I recently had an on-air discussion about some of the financial challenges of being self-employed in a creative field. Namely: the irregular income!
Research has found that artists’ income, even counting non-arts related income, tends to be below the income earned by others in the workforce. It is also prone to being irregular which can create cash flow issues and – if you’re not careful – debt.
For many working in the arts, it’s the ad-hoc nature of the payments that cause problems. Unlike an employee who receives a regular fortnightly or weekly amount that can be budgeted for, someone who is self-employed isn’t sure when the money is going to come in. It means that you need to be even more disciplined – or run the risk of ending up broke!
There are a few habits that can make it easier, though:
1. Put aside 10% of your earnings
Every time you get paid, put aside 10% into an at-call savings account to use as a cash buffer during the weeks when nothing or very little comes in. 10% is an easy-to-calculate rule of thumb and being a percentage it means that when a lot of money comes in you’re putting aside more and when only a trickle of money comes in, you’re putting aside less.

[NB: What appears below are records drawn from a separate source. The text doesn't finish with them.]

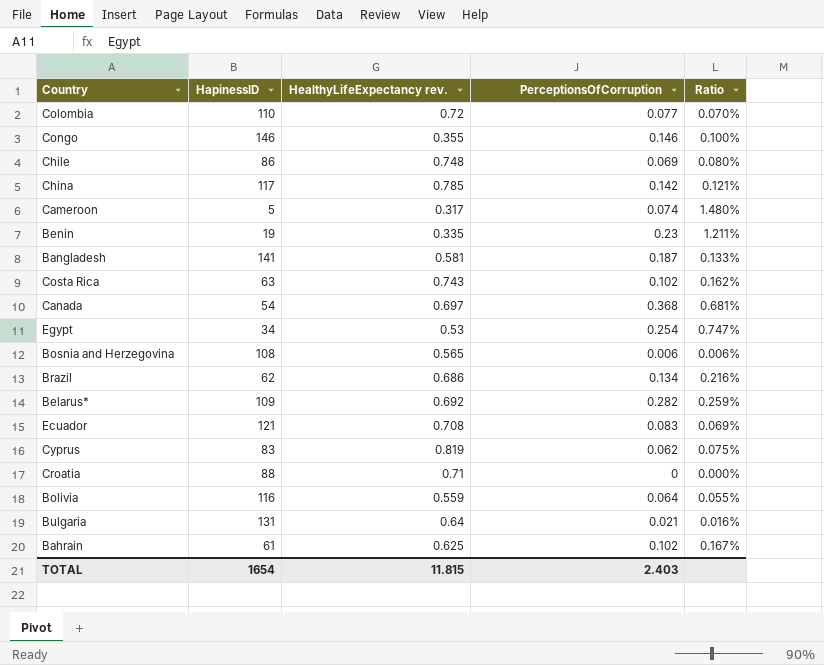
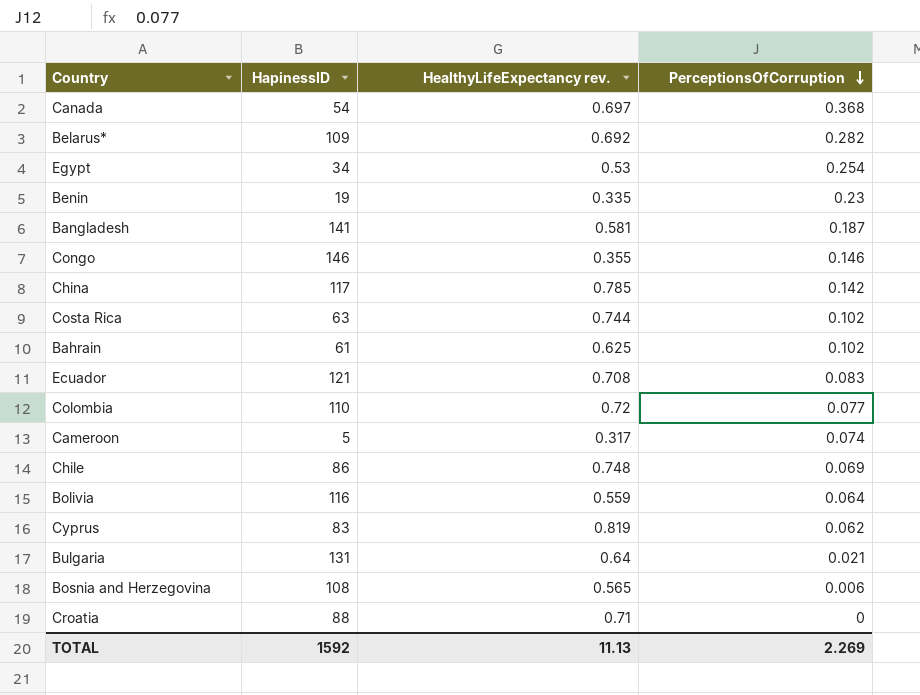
row order: none -> PerceptionsOfCorruption descending
column Ratio | formula: [PerceptionsOfCorruption] / [HapinessID] -> none
row Brazil: 62 | 0.686 | 0.134 | 0.216% -> none
Costa Rica | HealthyLifeExpectancy rev.: 0.743 -> 0.744
TOTAL | HapinessID: 1654 -> 1592
TOTAL | HealthyLifeExpectancy rev.: 11.815 -> 11.13
TOTAL | PerceptionsOfCorruption: 2.403 -> 2.269

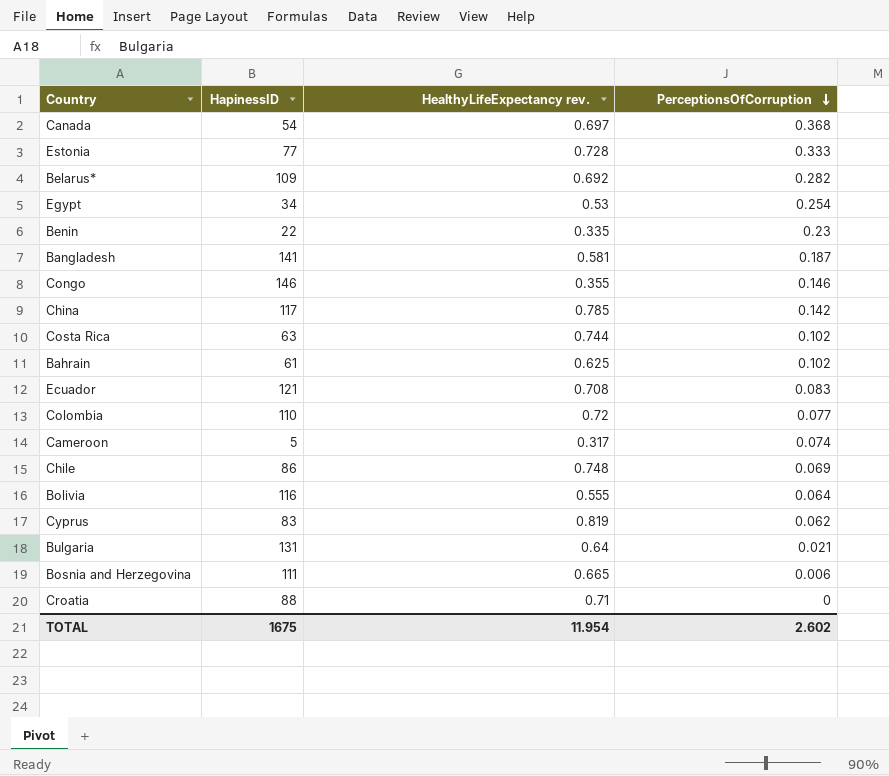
row Estonia: none -> 77 | 0.728 | 0.333
Benin | HapinessID: 19 -> 22
Bolivia | HealthyLifeExpectancy rev.: 0.559 -> 0.555
Bosnia and Herzegovina | HapinessID: 108 -> 111
Bosnia and Herzegovina | HealthyLifeExpectancy rev.: 0.565 -> 0.665
TOTAL | HapinessID: 1592 -> 1675
TOTAL | HealthyLifeExpectancy rev.: 11.13 -> 11.954
TOTAL | PerceptionsOfCorruption: 2.269 -> 2.602

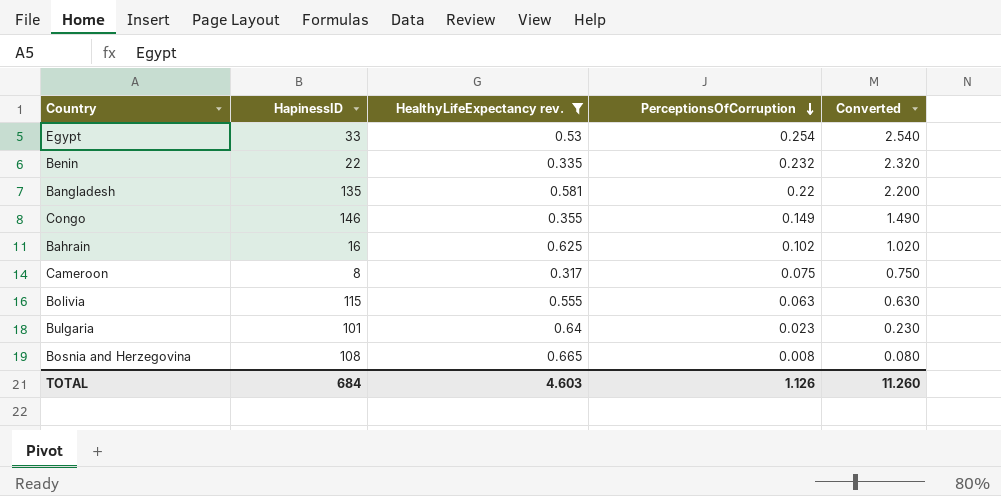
filter: none -> HealthyLifeExpectancy rev. <= 0.665
column Converted | formula: none -> [PerceptionsOfCorruption] * 10
Egypt | HapinessID: 34 -> 33
Benin | PerceptionsOfCorruption: 0.23 -> 0.232
Bangladesh | HapinessID: 141 -> 135
Bangladesh | PerceptionsOfCorruption: 0.187 -> 0.22
Congo | PerceptionsOfCorruption: 0.146 -> 0.149
Bahrain | HapinessID: 61 -> 16
Cameroon | HapinessID: 5 -> 8
Cameroon | PerceptionsOfCorruption: 0.074 -> 0.075
Bolivia | HapinessID: 116 -> 115
Bolivia | PerceptionsOfCorruption: 0.064 -> 0.063
Bulgaria | HapinessID: 131 -> 101
Bulgaria | PerceptionsOfCorruption: 0.021 -> 0.023
Bosnia and Herzegovina | HapinessID: 111 -> 108
Bosnia and Herzegovina | PerceptionsOfCorruption: 0.006 -> 0.008
TOTAL | HapinessID: 1675 -> 684
TOTAL | HealthyLifeExpectancy rev.: 11.954 -> 4.603
TOTAL | PerceptionsOfCorruption: 2.602 -> 1.126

2. Put aside money for your tax
Don’t forget that when you receive a payment, it probably hasn’t had tax deducted. So put aside another 20% of what you receive as income tax.
3. Pay your necessary bills first
Whenever you receive an income payment – and once you have deducted the amounts above – pull out any accounts that are falling due and pay them before you spend money on anything else.
4. Don’t get a credit card!
According to statistics that were released by MoneySmart Week, the average cardholder owes $4,500 on credit. Overall Australians owe around $50 billion, with around $36 billion of that accruing interest. The average credit card interest rate currently across the products we survey is 12.8% on low rate cards and 19.4% on standard credit cards. If you don’t have a regular income the risk is that you start relying on your credit card to pay living expenses – that can be an expensive option!
People who are creative aren’t always great with the day-to-day administrative tasks of being self-employed. But it’s those administrative tasks that keep your cash flow under control! So a few essential tips include:
5. Remember that you are running a business
It doesn’t matter whether you’re a farmer, a plumber or a writer, you are running a business and you have to think of yourself in those terms.
6. Allocate time every day to administration
To be self-employed you will need to spend at least an hour every day in producing, distributing and following up invoices, as well as pitching for income-generating work. Ensure that you send invoices promptly and that you diarise to follow them up. Keep a spreadsheet that details your earnings and invoices.
7. Stay up to date with business resources
Check out the great resources that are available on the government’s business website. There’s an excellent marketing plan app, plenty of taxation advice and a “grants and assistance” finder. There is information on how to apply for an ABN, business templates, a business checklist – all sorts of stuff that you need.
Finally, there are some common mistakes for the self-employed to avoid, including:
8. Put money aside!
Without money set aside to smooth the cashless weeks, you run the risk of running up debt. So ensure that, no matter how tough, you do put aside the cash you’ll need.
9. Seek out regular sources of income.
You can live for those big projects that professionally and creatively satisfy you, but it’s important to seek out regular sources of income as your bread and butter. Whether it’s tutoring or teaching, writing a regular column, working in a store one or two days a week… Seek out some sources of regular income to help smooth the weekly fluctuations.
10. Equating cash in hand to income
Aside from tax, there are other small – and larger – ways in which, as a self-employed person, you can “miss out”. There is no holiday leave, no sick leave and you are less likely to have personal insurance. As well, employees receive superannuation; as a self-employed person or an employee who earns under $450 per month, superannuation isn’t compulsory. It’s an omission that can have a significant impact on your future well-being.
Working in a creative field and being able to follow your passion is a gift that the majority of people don’t receive. Some time spent in planning and administering your business and implementing a regular savings habit can help prevent that gift from turning into a burden.
MoneySmart Week is an independent, not-for-profit initiative to raise awareness of the importance of financial literacy and to encourage all Australians to take action on their finances. The Week was founded in 2012 by members of the Australian Government Financial Literacy Board, led by Paul Clitheroe AM.